Because let’s face it – the Eleventh Doctor is fantastically odd, and one of the fun things (and yet also one of the flaws) in THE LODGER is that we get a chance to properly see that oddness in action, with the Doctor thrown into a ‘normal’ situation and doing a very bad job of pretending to be an ‘ordinary’ bloke. Of course, what he’s really been thrown into is a sitcom, and part of the problem with The Lodger is that it doesn’t quite escape from the sense of fun exaggeration, slight ridiculousness and predictability – I can’t help wondering if it might have been a bit stronger with just a little less oddity and a little more of a sense of realism.
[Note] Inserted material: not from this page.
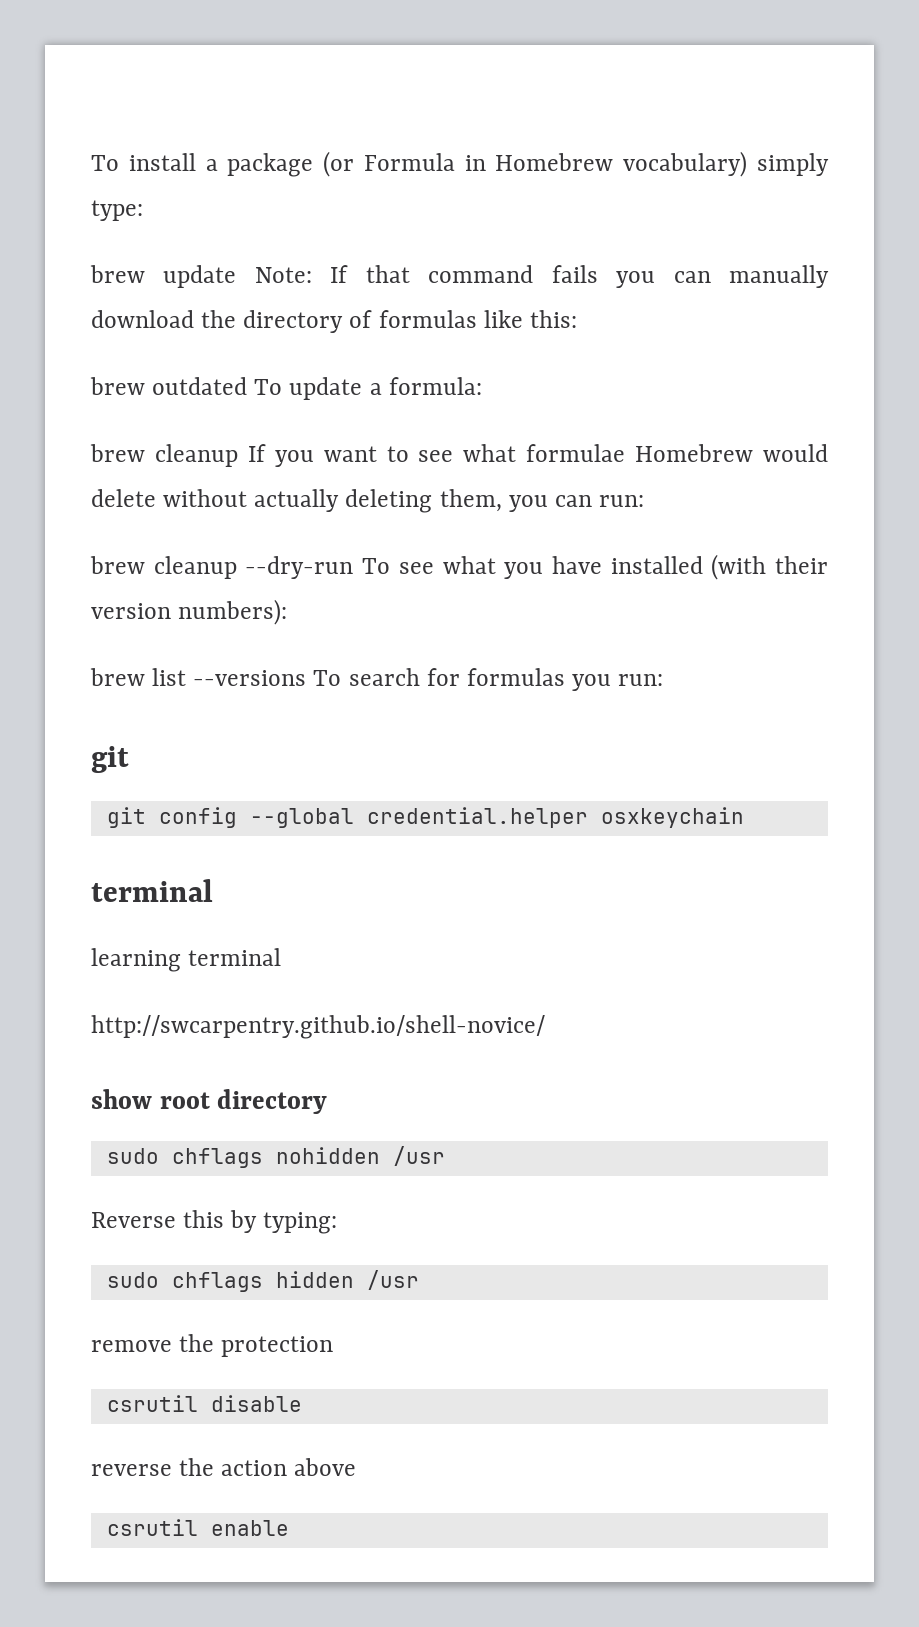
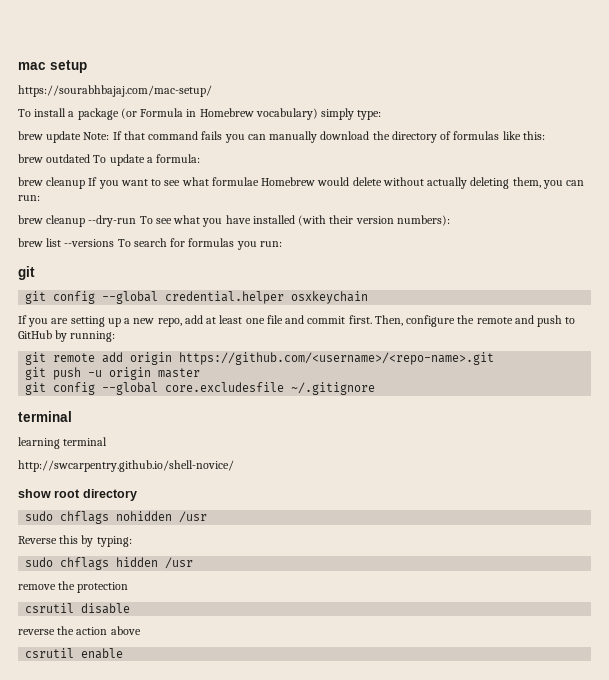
(91, 163) none -> [18,60,87,73] [18,85,212,97] mac setup // https://sourabhbajaj.com/mac-setup/ //
(744, 817) none -> [18,315,576,327] [18,330,116,342] [25,352,495,365] [25,367,201,380] [25,382,376,395] // If you are setting up a new repo, add at least one file and commit first. Then, configure the remote and push to GitHub by running: // git remote add origin https://github.com/<username>/<repo-name>.git // git push -u origin master // git config --global core.excludesfile ~/.gitignore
It also does have to crank the Eleventh Doctor’s oddness up to fairly significant levels, and it’s certainly not a story you could have gotten away with during the David Tennant era (at least not without major changes). The Tenth Doctor had his oddball moments, but was mostly a ridiculously capable (and occasionally smug) character – while the Eleventh Doctor is doing everything within his power to live up to the description of ‘Elegant Shambles’, and for the most part this makes The Lodger great fun. It does also mean that there are certain moments which feel very obvious, or which play on the concept of placing the Doctor in a mundane flatshare situation a little too much, but Smith gives the whole thing a brilliant sense of energy.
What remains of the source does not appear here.